16 October 2009, The Australian Law Reform Commission (ALRC) makes the following submission to the Senate Legal and Constitutional Affairs Committee Inquiry into the Telecommunications (Interception and Access) Amendment Bill 2009 (Cth) (the Bill).
The ALRC does not intend to provide detailed comments on the issues raised by the Bill. However, the ALRC would like to highlight its major inquiry into the Privacy Act 1988 (Cth), which culminated in the final report For Your Information: Australian Privacy Law and Practice (ALRC Report 108) (For Your Information).
For Your Information was tabled in Parliament on 11 August 2008. The report represents the culmination of a 28 month inquiry into the extent to which the Privacy Act 1988 (Cth) and related laws provide an effective framework for the protection of privacy in Australia.

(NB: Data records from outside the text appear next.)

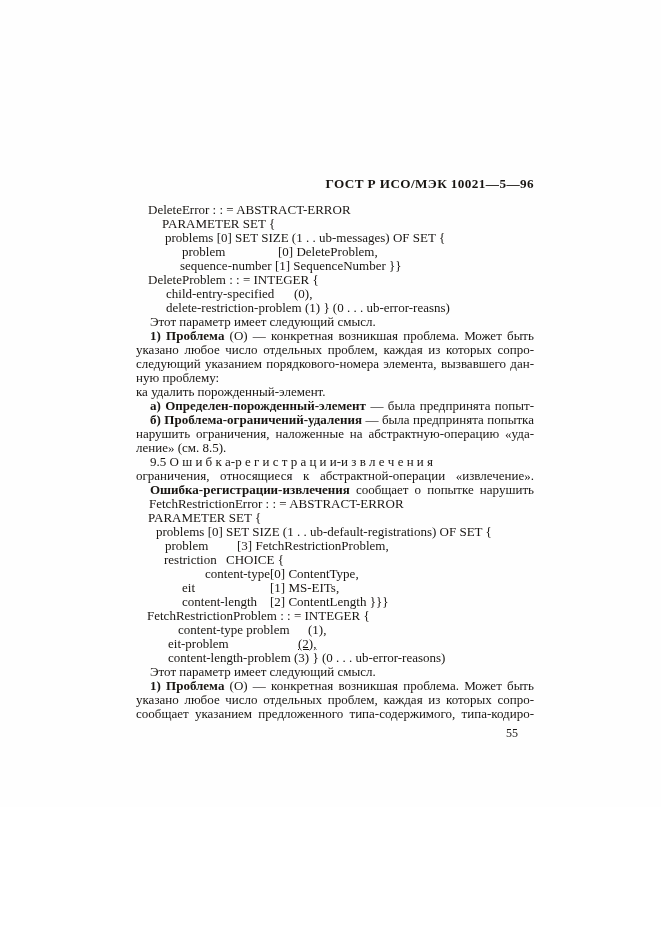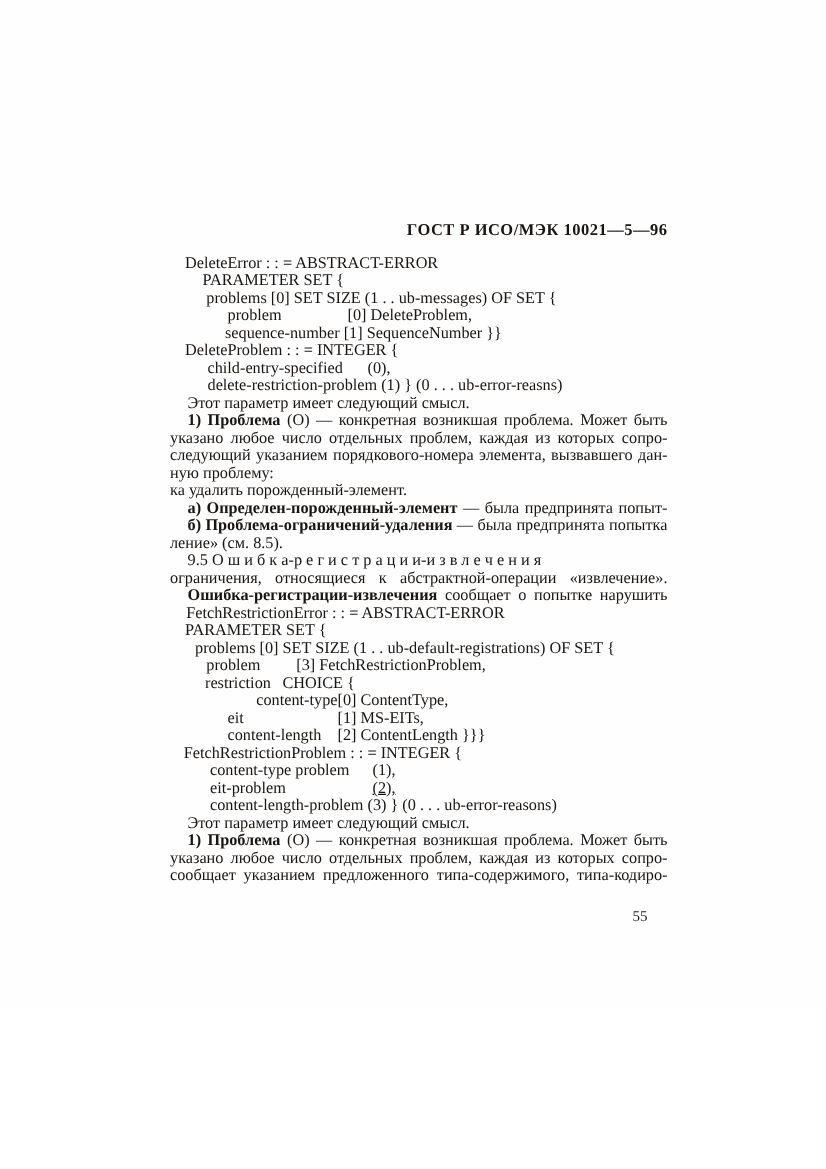--- a/index.html
+++ b/index.html
@@ -87,6 +87,7 @@
         </div>
         <div>
           <div class="line text-line j" style="padding-left: 14px;"><b>б) Проблема-ограничений-удаления</b><span> — была предпринята попытка</span></div>
+          <div class="line text-line j"><span>нарушить ограничения, наложенные на абстрактную-операцию «уда-</span></div>
           <div class="line text-line"><span>ление» (см. 8.5).</span></div>
         </div>
         <div>

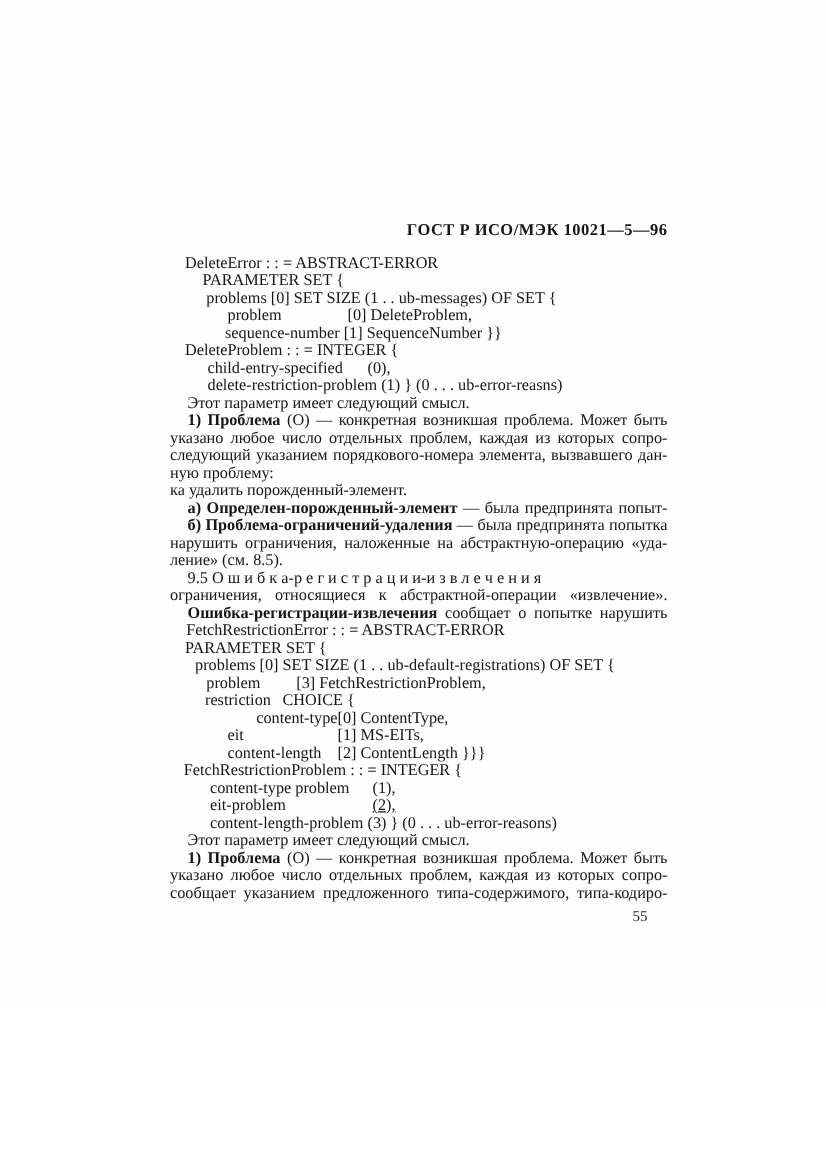--- a/index.html
+++ b/index.html
@@ -107,7 +107,7 @@
           <div class="line code-line" style="padding-left: 46px;"><span class="c1" style="min-width: 88px;">eit</span><span>[1] MS-EITs,</span></div>
           <div class="line code-line" style="padding-left: 46px;"><span class="c1" style="min-width: 88px;">content-length</span><span>[2] ContentLength }}}</span></div>
           <div class="line code-line" style="padding-left: 11px;">FetchRestrictionProblem : : = INTEGER {</div>
-          <div class="line code-line" style="padding-left: 32px;"><span class="c1" style="min-width: 130px;">content-type problem</span><span>(1),</span></div>
+          <div class="line code-line" style="padding-left: 32px;"><span class="c1" style="min-width: 130px; margin-left: 10px;">content-type problem</span><span>(1),</span></div>
           <div class="line code-line" style="padding-left: 32px; text-decoration: underline;"><span class="c1" style="min-width: 130px;">eit-problem</span><span>(2),</span></div>
           <div class="line code-line" style="padding-left: 32px;">content-length-problem (3) } (0 . . . ub-error-reasons)</div>
         </div>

As with all ALRC inquiries, there was a strong focus on community input. The breadth of the subject matter covered in this Inquiry required the ALRC to undertake one of the largest community consultation programs in its history. The ALRC organised: about 250 face-to-face meetings; major public forums; a series of roundtables on a variety of themes, including telecommunications; and a highly publicised ‘National Privacy Phone-In’ during which more than 1,300 members of the public contacted the ALRC about privacy matters.
The ALRC also received 585 written submissions from a broad cross-section of individuals, private sector organisations and government agencies. The high level of public engagement with the ALRC Inquiry reflected the extent of public interest and concern about privacy protection. Community and stakeholder concerns assisted the ALRC in the development of its priorities and the ultimate reform agenda.
For Your Information contains 74 chapters and 295 recommendations for reform. Some of the key recommendations include:
- Uniform privacy principles and national consistency: the Privacy Act should prescribe a single set of Privacy Principles—the model Unified Privacy Principles (UPPs)—to apply to all federal government agencies and the private sector.
- Rationalisation of exemptions and exceptions: the Privacy Act should be amended to rationalise the complex web of exemptions and exceptions. Exemptions only should be permitted where there is a compelling reason.
- Cause of action for a serious invasion of privacy: federal law should provide for a private cause of action where an individual has suffered a serious invasion of privacy, in circumstances in which the person had a reasonable expectation of privacy.
Part J of For Your Information deals with telecommunications privacy issues, including the interaction between the Privacy Act and the Telecommunications (Interception and Access) Act 1979 (Cth) (TIA). A large number of telecommunications issues were raised during the ALRC’s inquiry—many extending beyond the Terms of Reference for the ALRC inquiry. For example, a number of submissions questioned whether the Telecommunications Act and the TIA continue to be effective in light of technological developments (including technological convergence), changes in the structure of communication industries and changing community perceptions and expectations about communication technologies. The ALRC recommended that the Australian Government should initiate a review specifically to consider these issues. 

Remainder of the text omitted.